* [DIRECTIONS]: Give back, word for word, every line from the one containing "[243,277,332,290] elements ->" to the end of the listing, and nothing more.

(RECORDS PROVIDED)

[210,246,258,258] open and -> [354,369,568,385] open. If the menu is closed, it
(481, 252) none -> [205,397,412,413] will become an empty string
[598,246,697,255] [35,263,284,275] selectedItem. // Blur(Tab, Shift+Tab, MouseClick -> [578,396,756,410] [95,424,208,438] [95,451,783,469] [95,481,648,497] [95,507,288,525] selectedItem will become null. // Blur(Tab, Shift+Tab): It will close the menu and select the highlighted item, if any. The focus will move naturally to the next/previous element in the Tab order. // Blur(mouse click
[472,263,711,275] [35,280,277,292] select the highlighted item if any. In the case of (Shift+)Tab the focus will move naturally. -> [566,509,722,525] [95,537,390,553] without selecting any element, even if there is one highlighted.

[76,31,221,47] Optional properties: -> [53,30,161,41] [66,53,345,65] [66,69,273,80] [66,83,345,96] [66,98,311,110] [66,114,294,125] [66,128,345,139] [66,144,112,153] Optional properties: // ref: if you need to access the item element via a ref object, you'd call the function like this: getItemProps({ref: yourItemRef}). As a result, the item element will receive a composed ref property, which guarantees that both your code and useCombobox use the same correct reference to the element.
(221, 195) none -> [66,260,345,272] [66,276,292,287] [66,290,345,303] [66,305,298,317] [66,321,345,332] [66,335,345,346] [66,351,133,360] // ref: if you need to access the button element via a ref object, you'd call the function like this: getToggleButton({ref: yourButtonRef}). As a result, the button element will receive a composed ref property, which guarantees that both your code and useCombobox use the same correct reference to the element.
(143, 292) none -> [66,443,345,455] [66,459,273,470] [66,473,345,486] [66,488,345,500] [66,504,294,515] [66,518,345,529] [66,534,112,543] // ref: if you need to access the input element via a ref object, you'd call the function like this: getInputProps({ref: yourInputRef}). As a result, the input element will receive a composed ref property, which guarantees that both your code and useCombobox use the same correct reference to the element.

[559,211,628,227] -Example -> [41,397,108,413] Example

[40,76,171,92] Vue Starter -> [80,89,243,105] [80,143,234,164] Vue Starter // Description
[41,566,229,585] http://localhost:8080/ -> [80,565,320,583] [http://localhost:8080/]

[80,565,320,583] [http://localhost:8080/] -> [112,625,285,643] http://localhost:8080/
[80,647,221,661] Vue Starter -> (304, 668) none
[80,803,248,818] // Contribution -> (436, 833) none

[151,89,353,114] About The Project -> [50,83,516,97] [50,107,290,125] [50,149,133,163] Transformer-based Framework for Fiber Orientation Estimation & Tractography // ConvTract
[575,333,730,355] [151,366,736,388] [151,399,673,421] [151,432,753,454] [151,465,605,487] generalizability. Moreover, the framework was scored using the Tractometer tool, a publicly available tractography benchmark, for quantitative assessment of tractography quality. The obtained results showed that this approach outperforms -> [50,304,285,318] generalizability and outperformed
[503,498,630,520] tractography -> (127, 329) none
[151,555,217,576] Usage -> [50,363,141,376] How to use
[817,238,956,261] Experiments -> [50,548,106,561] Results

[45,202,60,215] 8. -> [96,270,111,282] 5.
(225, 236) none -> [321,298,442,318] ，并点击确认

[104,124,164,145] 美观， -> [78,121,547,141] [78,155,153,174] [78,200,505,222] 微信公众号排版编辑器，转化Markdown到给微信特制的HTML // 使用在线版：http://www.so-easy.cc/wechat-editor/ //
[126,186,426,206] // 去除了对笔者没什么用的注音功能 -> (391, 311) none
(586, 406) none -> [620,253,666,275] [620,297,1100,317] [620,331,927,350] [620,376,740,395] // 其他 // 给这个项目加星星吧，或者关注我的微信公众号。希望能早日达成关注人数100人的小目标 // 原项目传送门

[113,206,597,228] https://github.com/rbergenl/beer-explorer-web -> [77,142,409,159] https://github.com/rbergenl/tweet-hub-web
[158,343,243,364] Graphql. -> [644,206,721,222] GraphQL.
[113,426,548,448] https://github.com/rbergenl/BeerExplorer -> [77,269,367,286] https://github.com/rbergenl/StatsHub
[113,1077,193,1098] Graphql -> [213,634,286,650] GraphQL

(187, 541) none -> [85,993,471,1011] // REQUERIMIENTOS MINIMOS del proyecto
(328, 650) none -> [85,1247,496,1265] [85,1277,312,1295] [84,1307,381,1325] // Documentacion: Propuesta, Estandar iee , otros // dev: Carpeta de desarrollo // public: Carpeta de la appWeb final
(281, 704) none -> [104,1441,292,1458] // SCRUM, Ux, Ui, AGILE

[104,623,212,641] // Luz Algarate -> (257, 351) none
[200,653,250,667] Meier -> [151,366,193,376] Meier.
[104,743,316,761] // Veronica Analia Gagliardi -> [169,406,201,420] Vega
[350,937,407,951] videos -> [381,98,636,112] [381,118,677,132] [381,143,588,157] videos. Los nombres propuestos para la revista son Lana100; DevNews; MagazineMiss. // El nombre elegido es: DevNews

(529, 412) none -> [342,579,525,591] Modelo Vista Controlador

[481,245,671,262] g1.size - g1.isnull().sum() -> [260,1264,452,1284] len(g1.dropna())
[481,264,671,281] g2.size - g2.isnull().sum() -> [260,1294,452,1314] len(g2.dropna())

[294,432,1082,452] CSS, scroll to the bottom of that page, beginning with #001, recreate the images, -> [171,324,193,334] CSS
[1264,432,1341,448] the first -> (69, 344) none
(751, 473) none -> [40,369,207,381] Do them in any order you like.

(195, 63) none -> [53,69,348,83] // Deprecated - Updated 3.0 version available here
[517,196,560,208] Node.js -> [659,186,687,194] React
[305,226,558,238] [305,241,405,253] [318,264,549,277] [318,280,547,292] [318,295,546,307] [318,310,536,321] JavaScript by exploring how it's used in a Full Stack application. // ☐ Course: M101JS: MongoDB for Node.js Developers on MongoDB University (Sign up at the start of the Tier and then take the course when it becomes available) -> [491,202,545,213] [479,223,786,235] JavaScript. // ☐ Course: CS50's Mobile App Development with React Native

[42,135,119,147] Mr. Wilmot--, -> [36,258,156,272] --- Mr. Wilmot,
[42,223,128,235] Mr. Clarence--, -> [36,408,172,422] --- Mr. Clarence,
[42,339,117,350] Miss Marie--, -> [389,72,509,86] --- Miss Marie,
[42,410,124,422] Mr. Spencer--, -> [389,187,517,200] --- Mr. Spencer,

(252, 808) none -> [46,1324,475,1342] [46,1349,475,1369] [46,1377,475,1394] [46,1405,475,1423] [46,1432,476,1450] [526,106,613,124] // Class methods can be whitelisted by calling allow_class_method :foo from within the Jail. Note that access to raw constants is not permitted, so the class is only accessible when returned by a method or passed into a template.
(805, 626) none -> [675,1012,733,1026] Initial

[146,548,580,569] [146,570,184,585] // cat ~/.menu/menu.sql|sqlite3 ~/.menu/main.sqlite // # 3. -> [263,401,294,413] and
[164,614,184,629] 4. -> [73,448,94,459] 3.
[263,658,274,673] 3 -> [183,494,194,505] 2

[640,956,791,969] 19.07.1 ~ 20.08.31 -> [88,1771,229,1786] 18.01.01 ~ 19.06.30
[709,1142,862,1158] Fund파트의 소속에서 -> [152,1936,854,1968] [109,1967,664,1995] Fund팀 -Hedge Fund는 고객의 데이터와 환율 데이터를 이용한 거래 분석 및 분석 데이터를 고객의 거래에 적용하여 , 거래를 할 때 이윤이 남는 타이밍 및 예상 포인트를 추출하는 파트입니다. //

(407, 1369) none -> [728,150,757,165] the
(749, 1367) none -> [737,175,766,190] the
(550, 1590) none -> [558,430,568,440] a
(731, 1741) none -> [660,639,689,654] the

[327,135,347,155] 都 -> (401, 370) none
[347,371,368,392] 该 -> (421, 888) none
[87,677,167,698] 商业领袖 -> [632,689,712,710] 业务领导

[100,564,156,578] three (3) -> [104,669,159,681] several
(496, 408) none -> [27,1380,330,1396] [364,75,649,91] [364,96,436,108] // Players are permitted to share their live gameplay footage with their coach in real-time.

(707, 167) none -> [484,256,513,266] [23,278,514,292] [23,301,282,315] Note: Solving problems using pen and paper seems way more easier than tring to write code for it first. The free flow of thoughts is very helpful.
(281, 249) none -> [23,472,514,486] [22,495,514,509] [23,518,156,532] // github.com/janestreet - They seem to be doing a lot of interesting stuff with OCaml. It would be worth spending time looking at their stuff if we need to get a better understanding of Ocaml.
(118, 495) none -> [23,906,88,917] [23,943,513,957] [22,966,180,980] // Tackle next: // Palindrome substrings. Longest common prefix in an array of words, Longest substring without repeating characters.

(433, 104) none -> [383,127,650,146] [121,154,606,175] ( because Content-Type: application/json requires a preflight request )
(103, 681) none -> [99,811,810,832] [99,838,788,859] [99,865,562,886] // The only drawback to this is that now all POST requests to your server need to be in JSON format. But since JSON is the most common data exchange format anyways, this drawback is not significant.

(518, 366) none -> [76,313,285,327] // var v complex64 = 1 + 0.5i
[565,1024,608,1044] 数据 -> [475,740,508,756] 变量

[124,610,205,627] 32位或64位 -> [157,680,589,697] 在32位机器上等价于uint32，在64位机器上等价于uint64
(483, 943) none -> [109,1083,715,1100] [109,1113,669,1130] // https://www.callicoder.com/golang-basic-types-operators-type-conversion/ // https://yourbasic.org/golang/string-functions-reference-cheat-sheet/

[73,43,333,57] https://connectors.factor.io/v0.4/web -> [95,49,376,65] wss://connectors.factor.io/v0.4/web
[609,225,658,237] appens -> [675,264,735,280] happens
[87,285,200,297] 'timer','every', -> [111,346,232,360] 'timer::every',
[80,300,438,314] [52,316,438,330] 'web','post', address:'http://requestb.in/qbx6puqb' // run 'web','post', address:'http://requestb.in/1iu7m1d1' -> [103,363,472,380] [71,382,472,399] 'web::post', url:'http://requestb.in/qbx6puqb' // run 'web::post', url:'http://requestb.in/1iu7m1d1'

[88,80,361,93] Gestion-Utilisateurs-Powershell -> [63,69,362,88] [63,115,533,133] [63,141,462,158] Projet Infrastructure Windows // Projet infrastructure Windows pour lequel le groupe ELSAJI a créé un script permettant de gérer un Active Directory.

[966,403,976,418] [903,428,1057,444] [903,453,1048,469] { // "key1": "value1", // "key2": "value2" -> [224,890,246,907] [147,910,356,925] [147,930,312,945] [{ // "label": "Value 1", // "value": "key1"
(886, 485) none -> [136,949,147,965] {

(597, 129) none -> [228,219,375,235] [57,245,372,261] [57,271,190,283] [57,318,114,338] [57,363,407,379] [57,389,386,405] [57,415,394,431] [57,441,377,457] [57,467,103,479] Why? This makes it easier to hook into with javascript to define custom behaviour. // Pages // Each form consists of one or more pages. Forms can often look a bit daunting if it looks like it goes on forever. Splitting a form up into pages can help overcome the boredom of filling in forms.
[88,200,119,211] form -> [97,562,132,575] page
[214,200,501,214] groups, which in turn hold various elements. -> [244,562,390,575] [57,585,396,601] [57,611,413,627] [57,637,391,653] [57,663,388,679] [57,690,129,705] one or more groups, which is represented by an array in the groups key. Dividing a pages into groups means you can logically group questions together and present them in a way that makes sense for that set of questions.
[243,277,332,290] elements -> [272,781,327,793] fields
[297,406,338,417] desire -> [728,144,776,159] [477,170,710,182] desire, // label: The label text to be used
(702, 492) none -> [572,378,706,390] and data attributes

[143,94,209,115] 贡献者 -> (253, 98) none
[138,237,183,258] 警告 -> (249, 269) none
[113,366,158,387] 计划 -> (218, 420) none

(End RECORDS PROVIDED)

* [OUTPUT OF THE TASK]:
[243,277,332,290] elements -> [272,781,327,793] fields
[297,406,338,417] desire -> [728,144,776,159] [477,170,710,182] desire, // label: The label text to be used
(702, 492) none -> [572,378,706,390] and data attributes

[143,94,209,115] 贡献者 -> (253, 98) none
[138,237,183,258] 警告 -> (249, 269) none
[113,366,158,387] 计划 -> (218, 420) none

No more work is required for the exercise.